* _Exercise aim_
Here, the job is to give back every entry below unchanged, omitting pictures.

* _Input data_

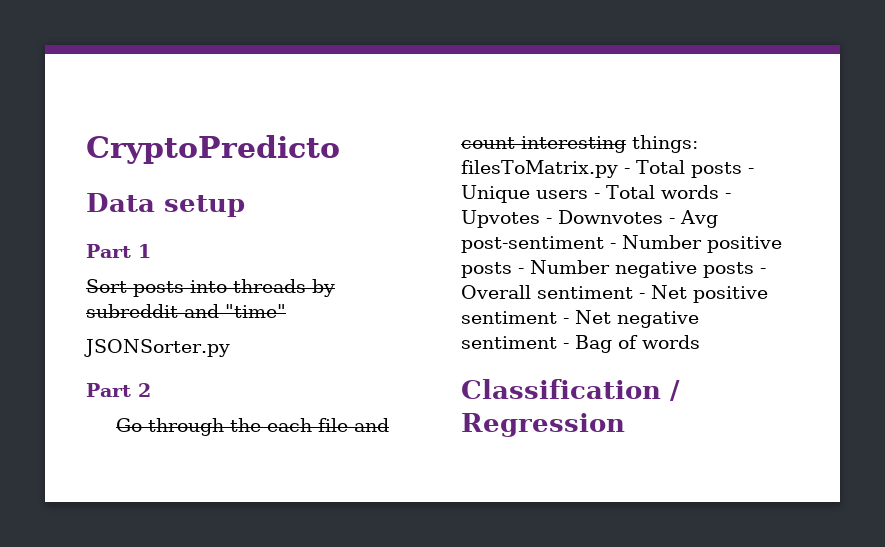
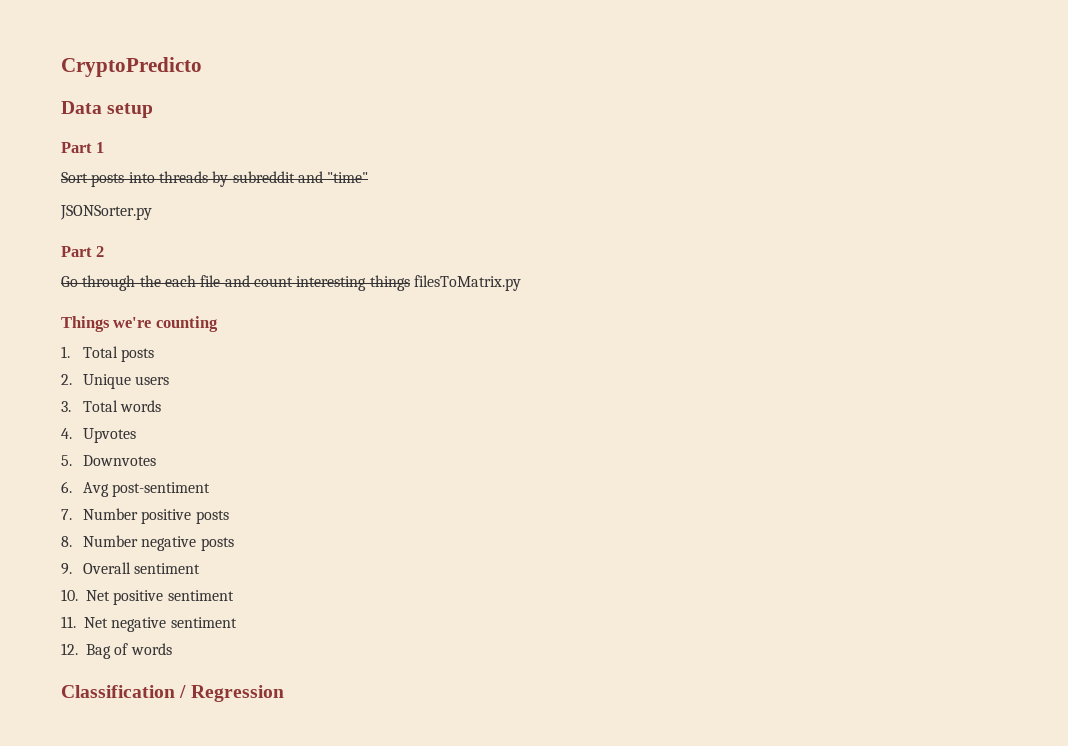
[632,135,698,153] things: -> [369,275,410,291] things
[623,168,630,174] - -> [61,316,218,332] [61,346,70,358] // Things we're counting // 1.
[747,168,754,174] - -> [61,374,72,385] // 2.
[594,193,600,199] - -> [61,401,71,412] // 3.
[724,193,731,199] - -> [61,428,72,439] // 4.
[546,218,552,224] - -> [61,455,72,466] // 5.
[669,218,675,224] - -> [61,481,72,493] // 6.
[610,243,616,249] - -> [61,509,72,520] // 7.
[518,268,524,274] - -> [61,536,72,547] // 8.
[760,268,766,274] - -> [61,563,72,575] // 9.
[639,293,645,299] - -> [61,589,78,601] // 10.
[563,318,569,324] - -> [61,616,76,628] // 11.
[563,343,569,349] - -> [61,643,78,655] // 12.

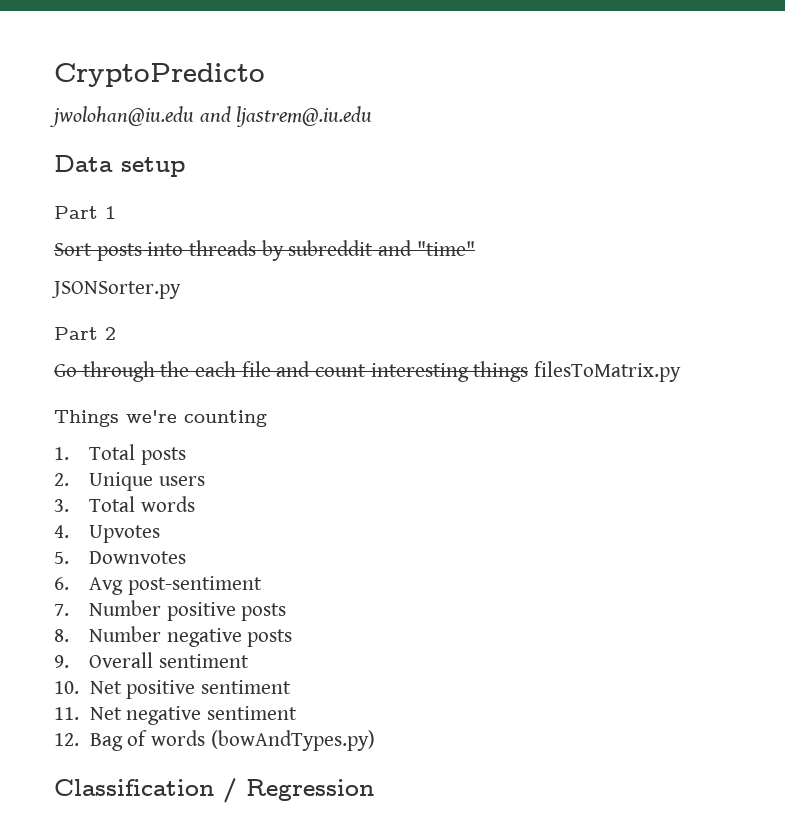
(202, 67) none -> [50,106,373,127] // jwolohan@iu.edu and ljastrem@.iu.edu
(172, 649) none -> [210,730,375,751] (bowAndTypes.py)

* _Answer below_
[632,135,698,153] things: -> [369,275,410,291] things
[623,168,630,174] - -> [61,316,218,332] [61,346,70,358] // Things we're counting // 1.
[747,168,754,174] - -> [61,374,72,385] // 2.
[594,193,600,199] - -> [61,401,71,412] // 3.
[724,193,731,199] - -> [61,428,72,439] // 4.
[546,218,552,224] - -> [61,455,72,466] // 5.
[669,218,675,224] - -> [61,481,72,493] // 6.
[610,243,616,249] - -> [61,509,72,520] // 7.
[518,268,524,274] - -> [61,536,72,547] // 8.
[760,268,766,274] - -> [61,563,72,575] // 9.
[639,293,645,299] - -> [61,589,78,601] // 10.
[563,318,569,324] - -> [61,616,76,628] // 11.
[563,343,569,349] - -> [61,643,78,655] // 12.

(202, 67) none -> [50,106,373,127] // jwolohan@iu.edu and ljastrem@.iu.edu
(172, 649) none -> [210,730,375,751] (bowAndTypes.py)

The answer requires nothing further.